Posted by Ryan Roberts 1 month, 2 weeks ago

Hi Mel, Peter,

We are building out a kernel performance regression monitoring lab at Arm, and 
I've noticed some fairly large perofrmance regressions in real-world workloads, 
for which bisection has fingered this patch.

We are looking at performance changes between v6.18 and v6.19-rc1, and by 
reverting this patch on top of v6.19-rc1 many regressions are resolved. (We plan 
to move the testing to linux-next over the next couple of quarters so hopefully 
we will be able to deliver this sort of news prior to merging in future).

All testing is done on AWS Graviton3 (arm64) bare metal systems. (R)/(I) mean 
statistically significant regression/improvement, where "statistically 
significant" means the 95% confidence intervals do not overlap".

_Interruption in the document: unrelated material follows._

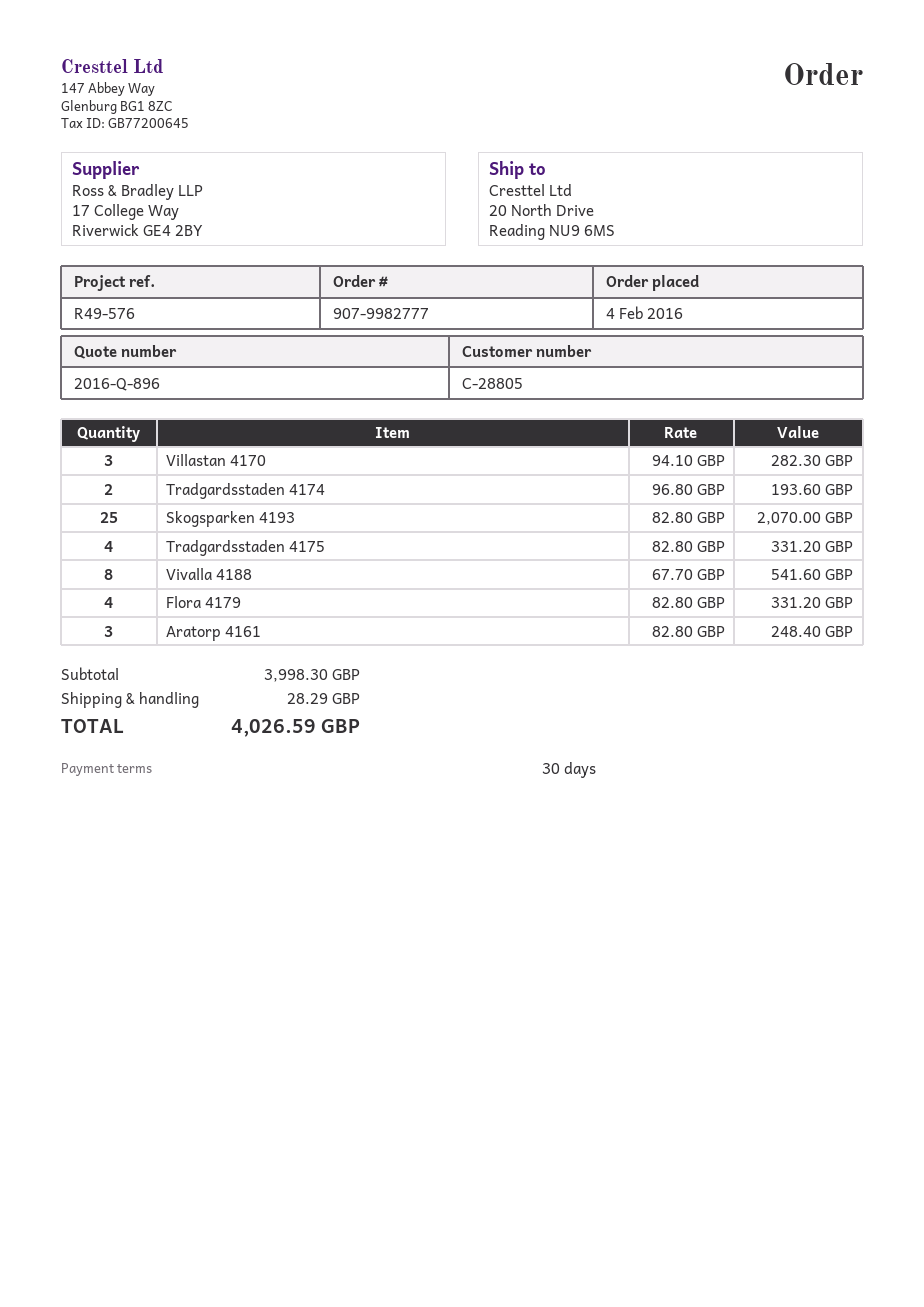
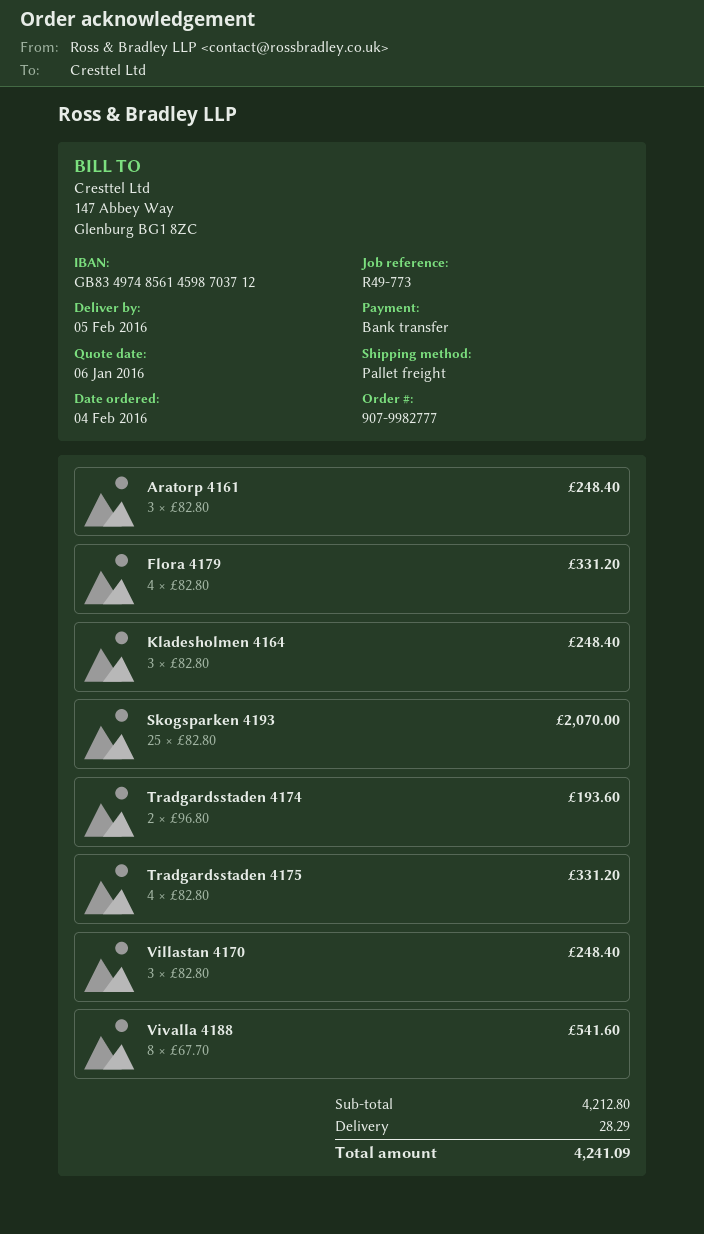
reference: R49-576 -> R49-773
Villastan 4170: 3 x 94.10 = 282.30 -> 3 x 82.80 = 248.40
Kladesholmen 4164: none -> 3 x 82.80 = 248.40
subtotal: 3998.30 -> 4212.80
total: 4026.59 -> 4241.09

The below is a large scale mysql workload, running across 2 AWS instances (a 
load generator and the mysql server). We have a partner for whom this is a very 
important workload. Performance regresses by 1.3% between 6.18 and 6.19-rc1 
(where the patch is added). By reverting the patch, the regression is not only 
fixed by performance is now nearly 6% better than v6.18:

+---------------------------------+----------------------------------------------------+-----------------+--------------+-------------------+
| Benchmark                       | Result Class                                       |   6-18-0 (base) |   6-19-0-rc1 | revert-next-buddy |
+=================================+====================================================+=================+==============+===================+
| repro-collection/mysql-workload | db transaction rate (transactions/min)             |       646267.33 |   (R) -1.33% |         (I) 5.87% |
|                                 | new order rate (orders/min)                        |       213256.50 |   (R) -1.32% |         (I) 5.87% |
+---------------------------------+----------------------------------------------------+-----------------+--------------+-------------------+


Next are a bunch of benchmarks all running on a single system. specjbb is the 
SPEC Java Business Benchmark. The mysql one is the same as above but this time 
both loadgen and server are on the same system. pgbench is the PostgreSQL 
benchmark.

I'm showing hackbench for completeness, but I don't consider it a high priority 
issue.

Interestingly, nginx improves significantly with the patch.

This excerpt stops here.